The Sahidic and Bohairic Coptic editions of the Greek New Testament were some of the earliest translations of the Greek of the New Testament. But outside of Egypt, Coptic is not a widely known language these days—even among scholars of the New Testament. The Sahidic Coptic New Testament in English helps bridge the gap by providing a convenient English translation of the Coptic New Testament.

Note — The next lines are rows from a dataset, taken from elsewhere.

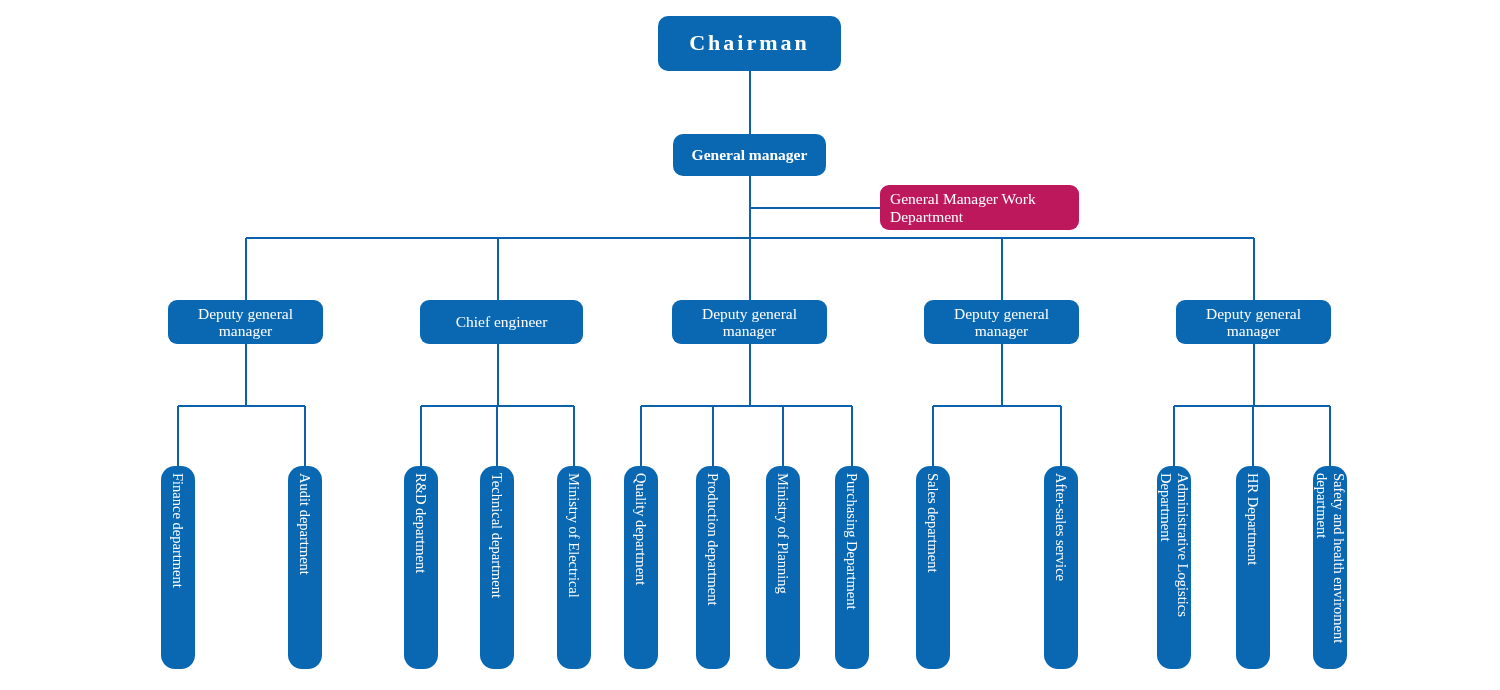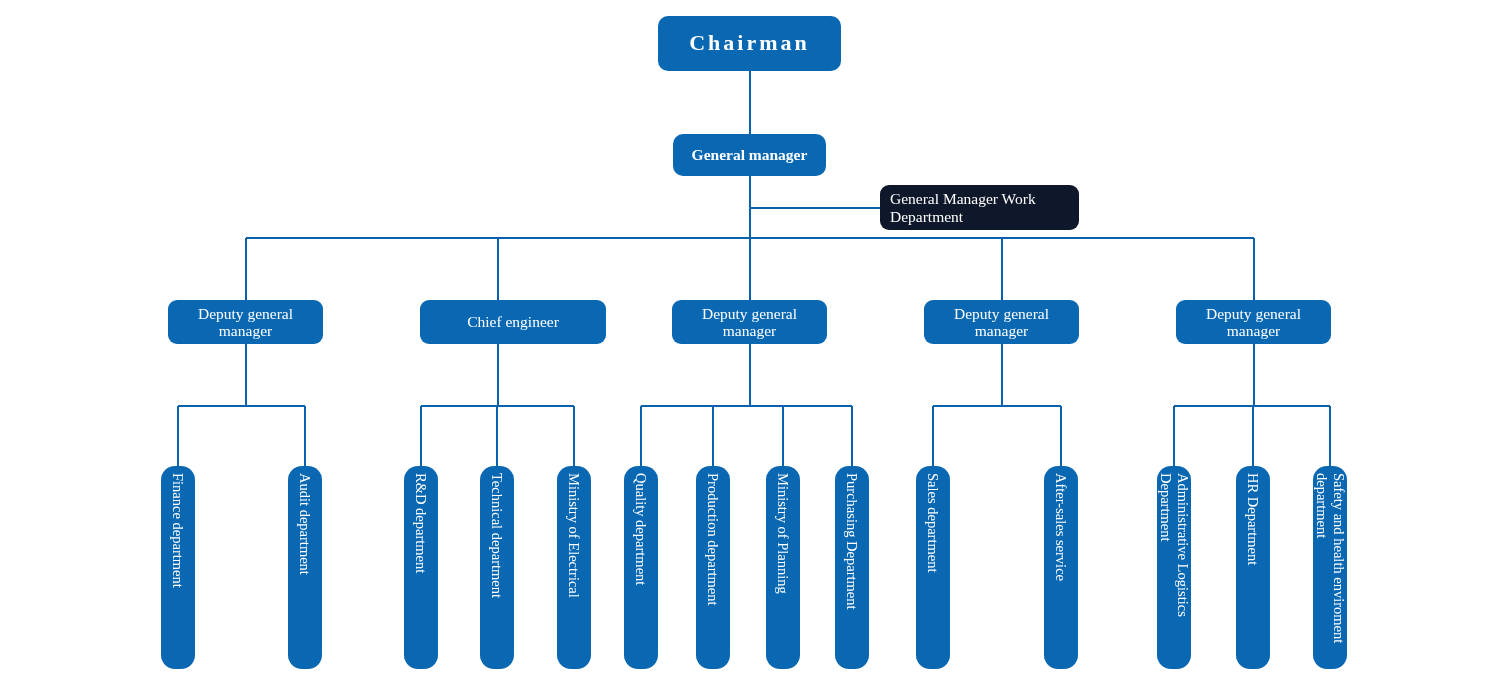"General Manager Work Department" div.node { background: #0f172a -> #be185d }
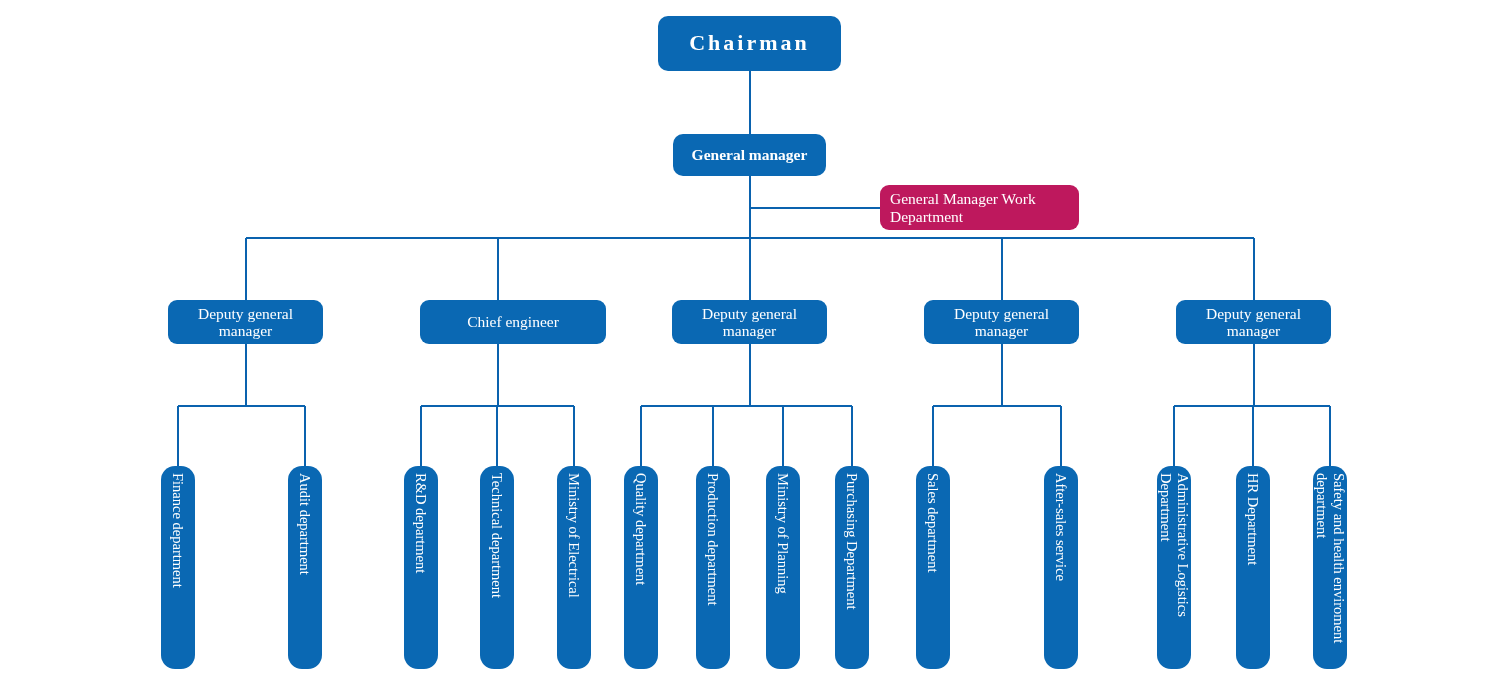"Chief engineer" div.node { width: 186px -> 163px }
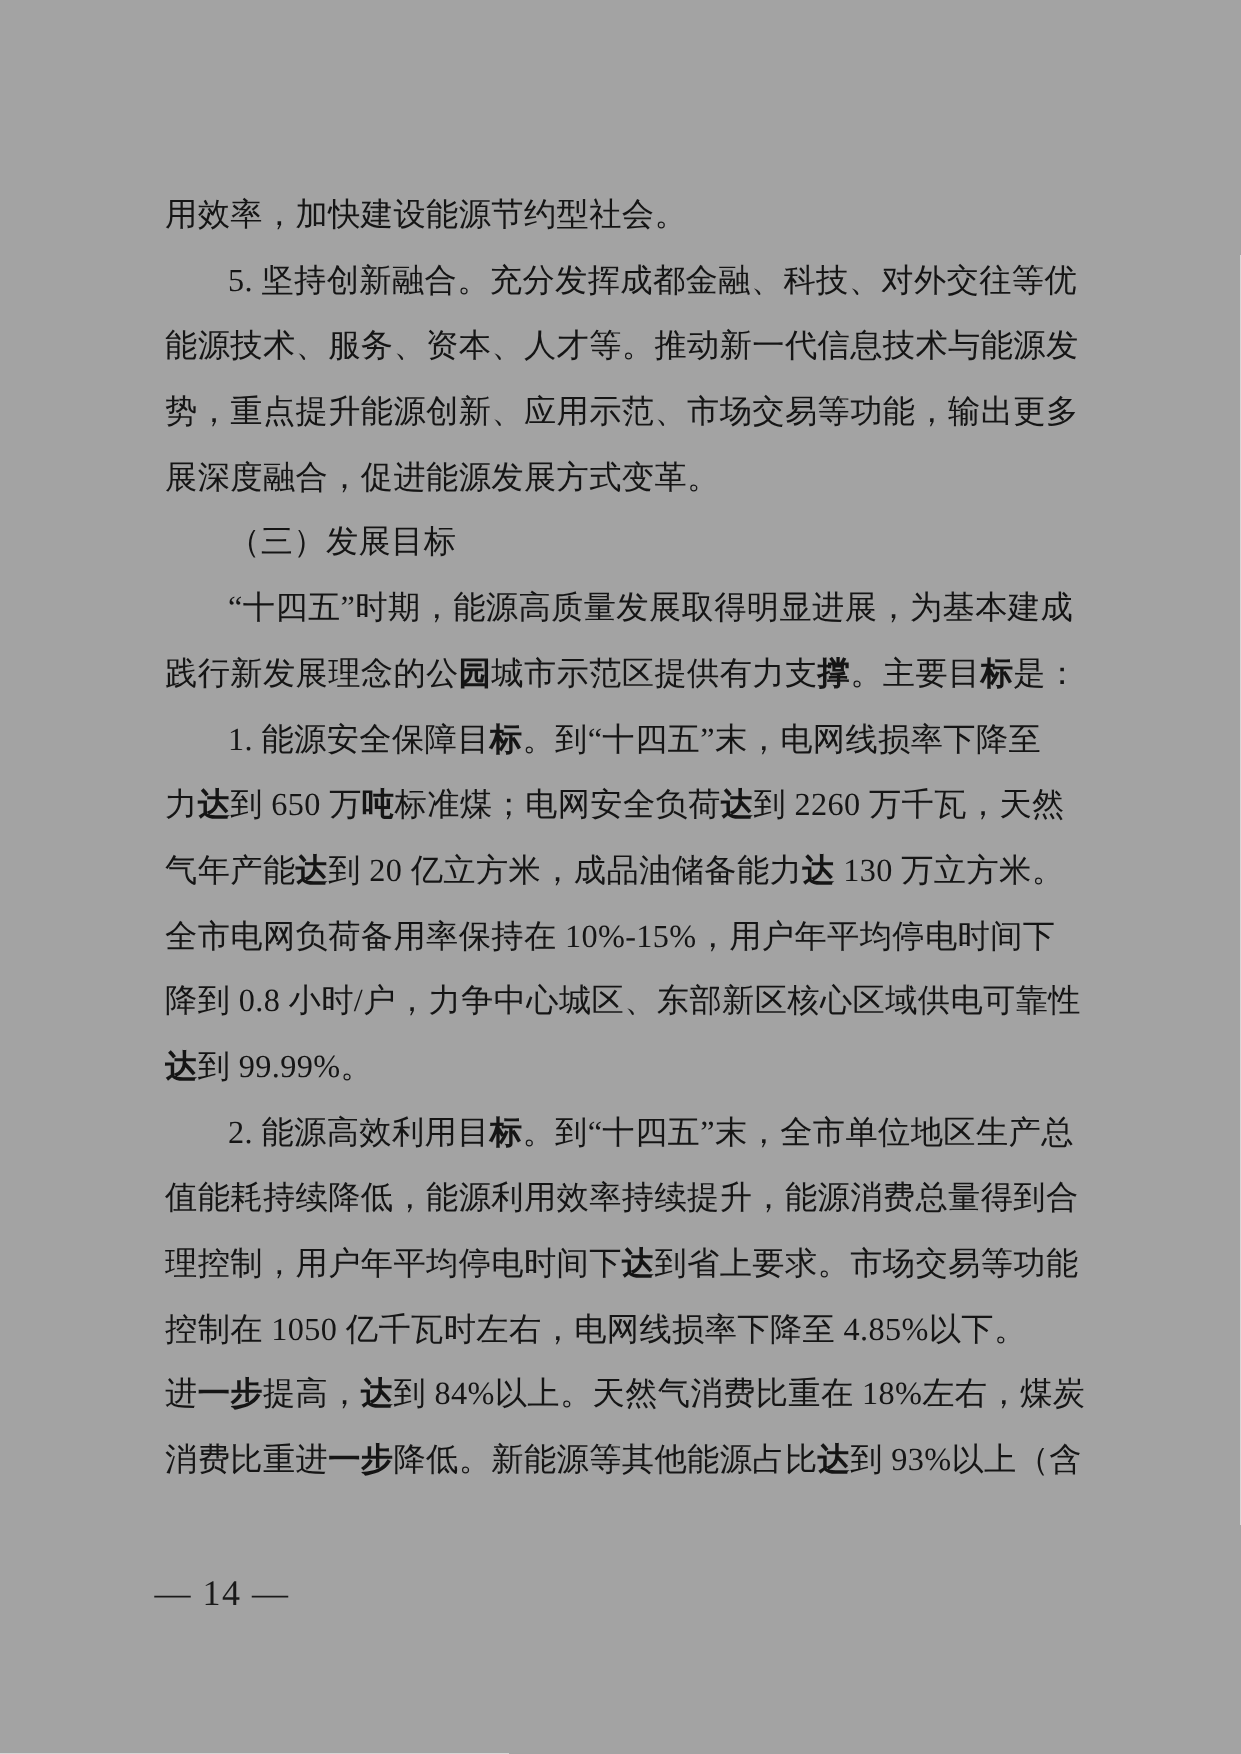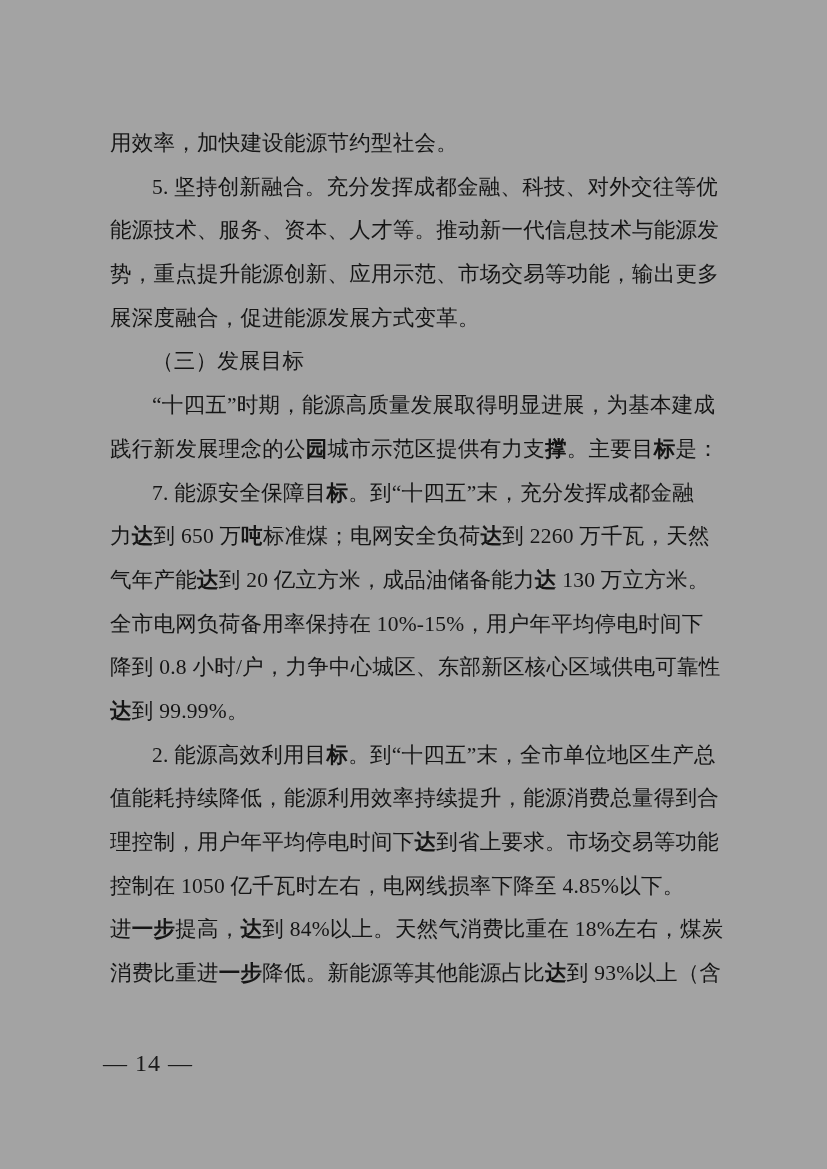"7. 能源安全保障目" span.seg { text: 7 -> 1 }
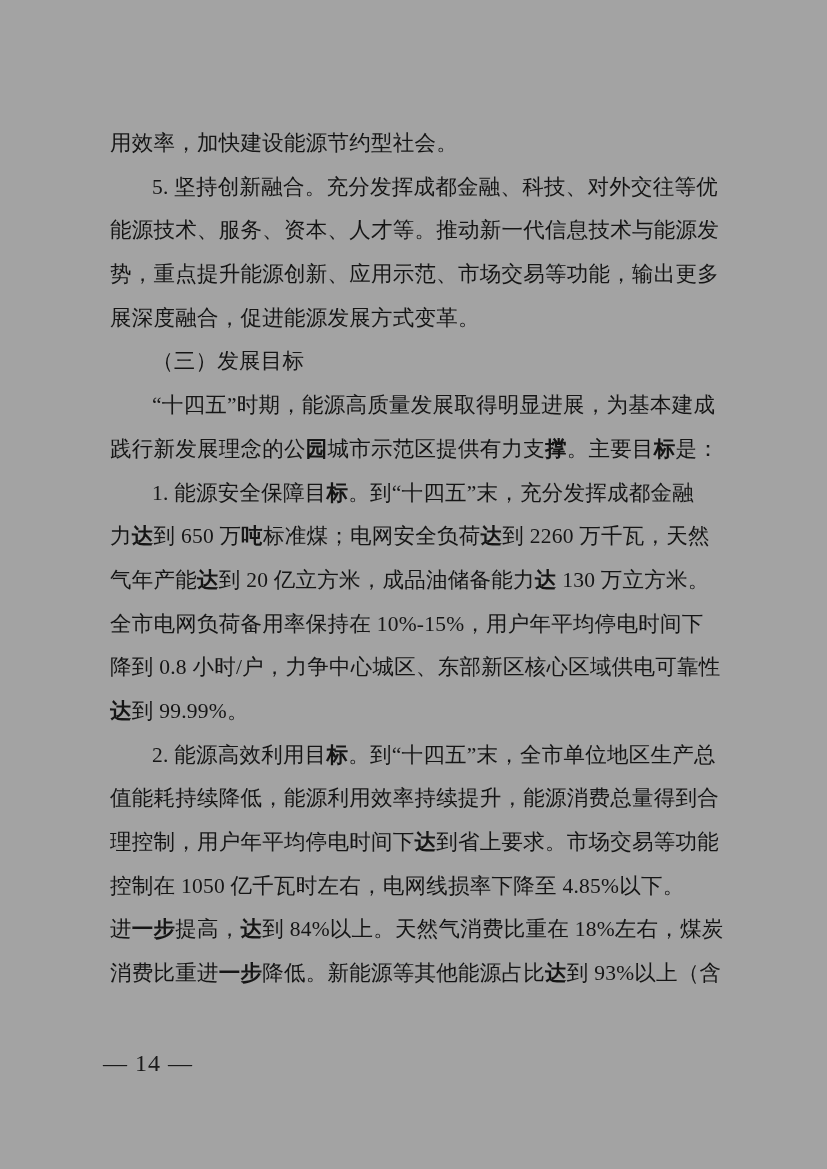"。到“十四五”末，充分发挥成都金融" span.seg { text: 充分发挥成都金融 -> 电网线损率下降至 }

Sahidic was the leading dialect of pre-Islamic Coptic, and is the dialect in which most known Coptic texts are written. The first written instances of the dialect occurred around 300 A.D., including translations of Biblical texts. The spelling of written Sahidic became standardized by the 6th century, and almost all native Coptic authors wrote in the dialect. Whereas texts in other Coptic dialects are usually translations of other Greek works, the Sahidic dialect is the only one with a large body of original literature and non-literary texts. And since Sahidic shares most of its features with other dialects of Coptic, has few peculiarities not shared with other dialects, and has a considerable corpus of known texts, it is usually the dialect studied by students of Coptic.
When George Horner prepared his critical editions of the Coptic text in the early 1900’s, he also prepared translations of the Sahidic and Bohairic versions for the edition. While Logos has separately published the Sahidic and the Bohairic, this English translation has until now, been relegated to obscurity in the pages of the seldom-used print edition. With the Sahidic Coptic New Testament in English, English-only students will have easy access for the first time to this important New Testament Text.